Köşk hakkındaki tarihi bilgilerin yetersizliği ve iyi bir bina tarihi çalışması yapılamadığı için geçmişten günümüze anlatılan bilgiler de tartışma konusu olmaya devam ediyor. Diğer bir sorun da, bu tip restorasyon çalışmalarının uzun sürmesi ve turizm sezonunda kapalı tutulması her dönemde eleştirilen bir konu...

Esasında bu tip kararlar alınırken, dikkat edilmesi gereken mevzu, kamu aklını çok yönlü çalıştırmayı becerebilmektir; malesef ülke olarak bunu başaramıyoruz. Sadece karar alınıyor; ihale aşamalarına geçiliyor; bu arada birçok tartışma ve şikayet de beraberinde geliyor.

Sonuçta ihale bir firmaya veriliyor; iş başlatılıyor; genellikle zamanında bitirilemiyor; bitirmek için de süreler uzatılıyor. Hesaplar ve planlamalar alt üst oluyor. Bazen de ihaleyi alan firmalar, işleri layıkıyla yapamadığı gibi, öylesine yalap şalap cinsinden tadilatları bir şekilde bitirilse de, ķısa bir süre sonra yapılan işin kalitesizliği tartışma konusu oluyor ve daha neler neler...

Velhasılı kelam sevgili dostum; Atatürk Köşkü'nun kaliteli bir restorasyon çalışmasına tabi tutulması gerekli görüldüğüne göre,  bu iş görülürken bir taraftan da, binanın tarihsel serüvenini de aydınlatacak çalışmalar yapılırsa, bazı tartışmalı konular da kapanmış olacaktır. Sonuçta, binayı inşa eden Kostantin Kapagiannidis veya o zamanki Trabzon'da "Gabayani" olarak anılan bu ailenin hikâyesini de bilmek icap ediyor. Konu  Atatürk olunca, bu çalışmalara bir bütün olarak bakmak  kaçınılmaz oluyor sevgili dostum...

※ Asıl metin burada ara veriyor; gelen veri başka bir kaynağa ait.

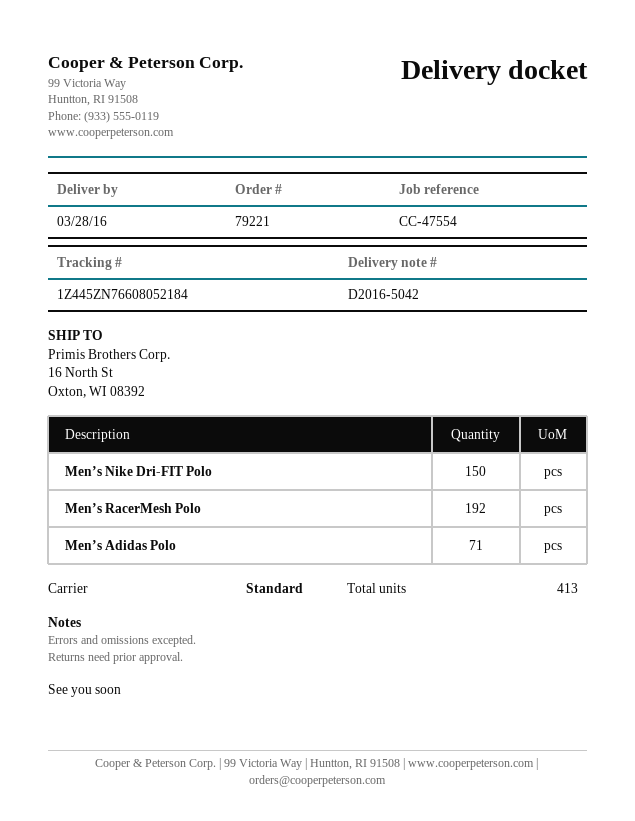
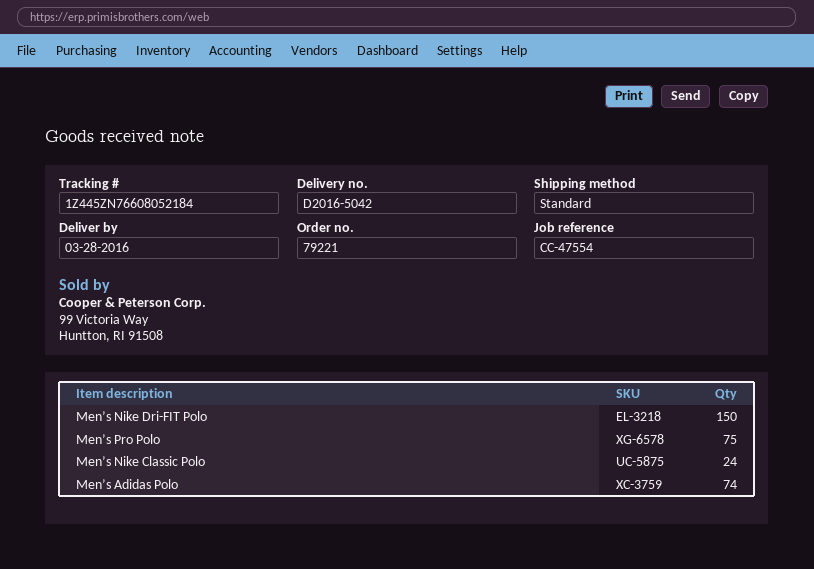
Men’s RacerMesh Polo: 192 -> none
Men’s Adidas Polo: 71 -> 74
Men’s Pro Polo: none -> 75
Men’s Nike Classic Polo: none -> 24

Eşyalar, dehliz vs sansasyonel  haberlerle gündeme getirmektense, binayı her yıl gözden geçirerek bakımını yapmak da bir vatanseverlik göstergesi oluyor. Ancak, ihaleden ihaleye uzanan bir serüvene konu olması ise çok da şık olmadığı da bir gerçek...!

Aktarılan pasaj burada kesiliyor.